The end of 2020 and into 2021 was really tough as my Dad was diagnosed with cancer and sadly passed in November. Alex had dealt with the loss of my Mom a few years ago but Alex really struggled during this last year. Alex and my Dad were very close and spent a lot of time together. Alex visited my Dad almost every day during the last few weeks he was at the hospice and always said what he was thinking.  During my Dad’s last few days at the hospice I recall Alex telling him “hey Papa, it’s okay to go to heaven on Halloween – Harry Houdini did”. More than anything, my Dad’s passing invalidated every theory and perception that people on the spectrum don’t have emotions. Nothing could be further from the truth. After my Dad’s funeral, Alex said to me “Mom, I know I don’t have outside tears but I am really crying on the inside”.  He shared such a special bond with my Dad and will have incredible memories forever. Alex has also decided to carry on some of the things they did together so I am now looking forward to comic shopping at flea markets and the pursuit to find the best hidden trails!

Alex can however still be quite blunt about his feelings. He recently started up a conversation with a grocery clerk at the check out and asked him what his plans were for the holidays. The clerk said “oh I am going to visit my grandparents”. Alex asked “do they live far away?” to which the clerk said “no they are about an hour north”. The clerk asked Alex “how about you? What are your plans?” Alex said “well I don’t think visiting my grandparents is possible. They live really far away”. “How far?” asked the clerk. “Too far” said Alex., “they are dead and now up in heaven”. “Oh I am sorry” said the clerk. To which Alex said “Oh no problem – likely way better celebrations up there anyways”.

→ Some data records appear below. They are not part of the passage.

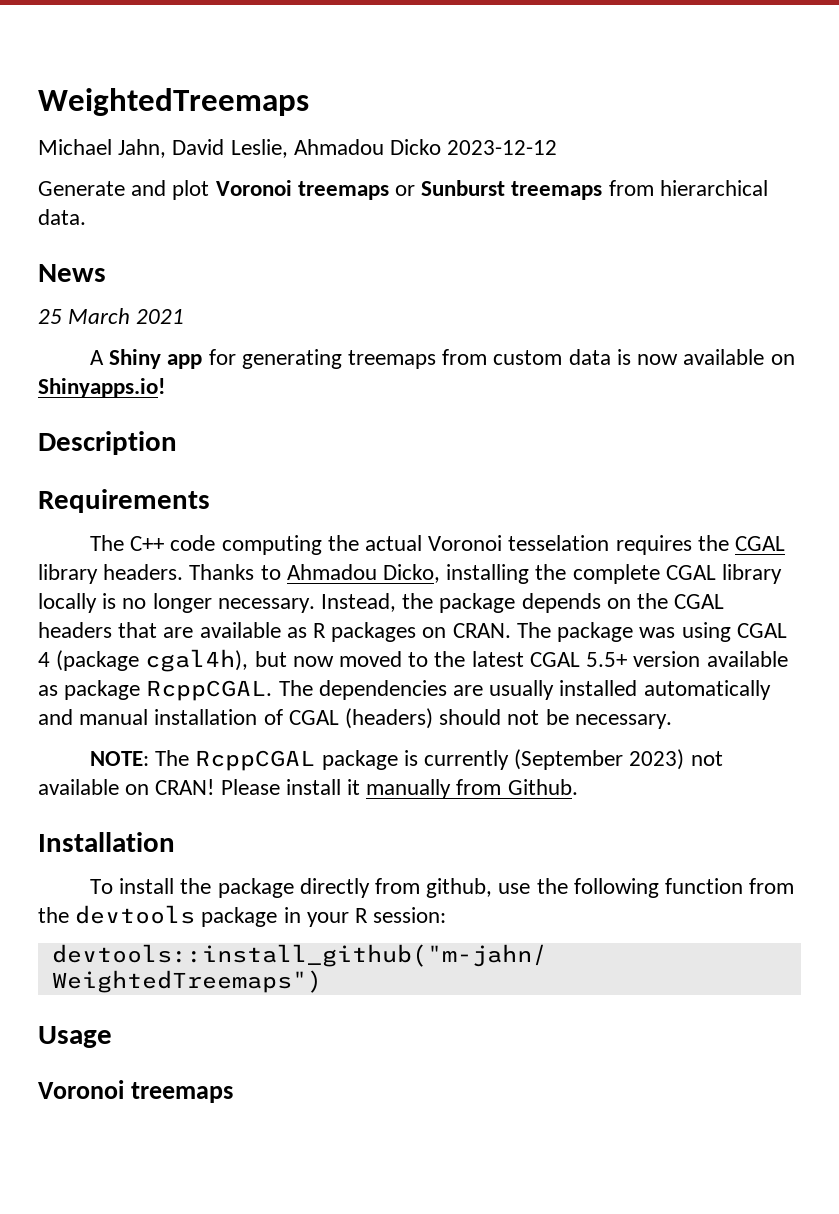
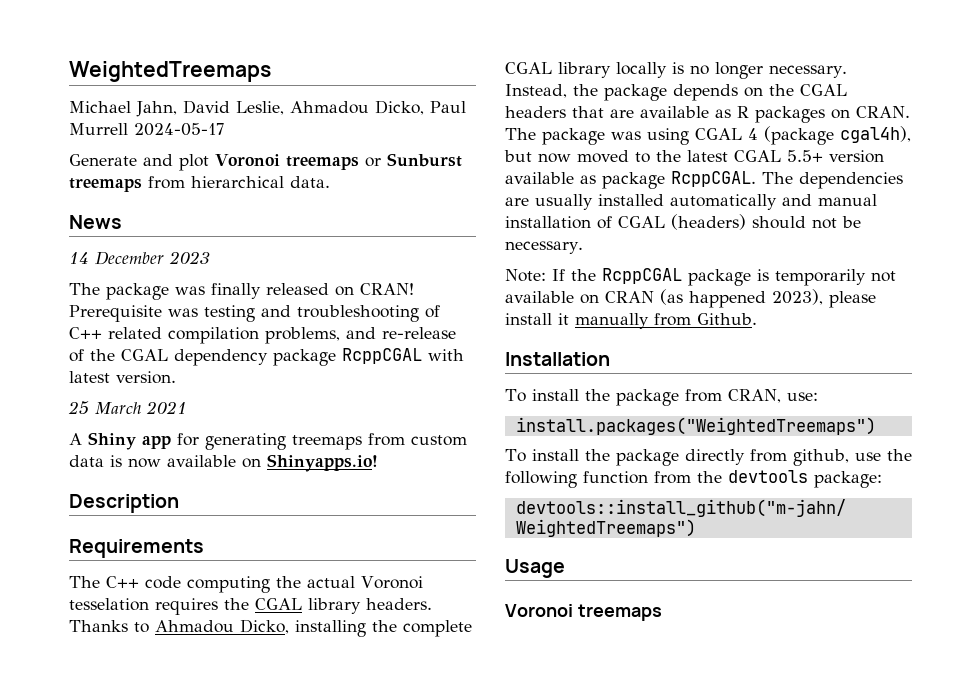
- Michael Jahn, David Leslie, Ahmadou Dicko 2023-12-12
+ Michael Jahn, David Leslie, Ahmadou Dicko, Paul Murrell 2024-05-17
+ 14 December 2023
+ The package was finally released on CRAN! Prerequisite was testing and troubleshooting of C++ related compilation problems, and re-release of the CGAL dependency package RcppCGAL with latest version.
- NOTE: The RcppCGAL package is currently (September 2023) not available on CRAN! Please install it manually from Github.
+ Note: If the RcppCGAL package is temporarily not available on CRAN (as happened 2023), please install it manually from Github.
+ To install the package from CRAN, use:
+ install.packages("WeightedTreemaps")
- To install the package directly from github, use the following function from the devtools package in your R session:
+ To install the package directly from github, use the following function from the devtools package:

So in reflecting over these last two years, while it has been hard, Alex ironically has kept me positive and in many ways has been my strength to get through some tough times. He never ceases to open my eyes to a way of thinking that is truly unique and to learn how to better manage my impatience. When the path forward is not always easy – he has reminded me not to stop – but to persevere around or over the bumps – all will be okay.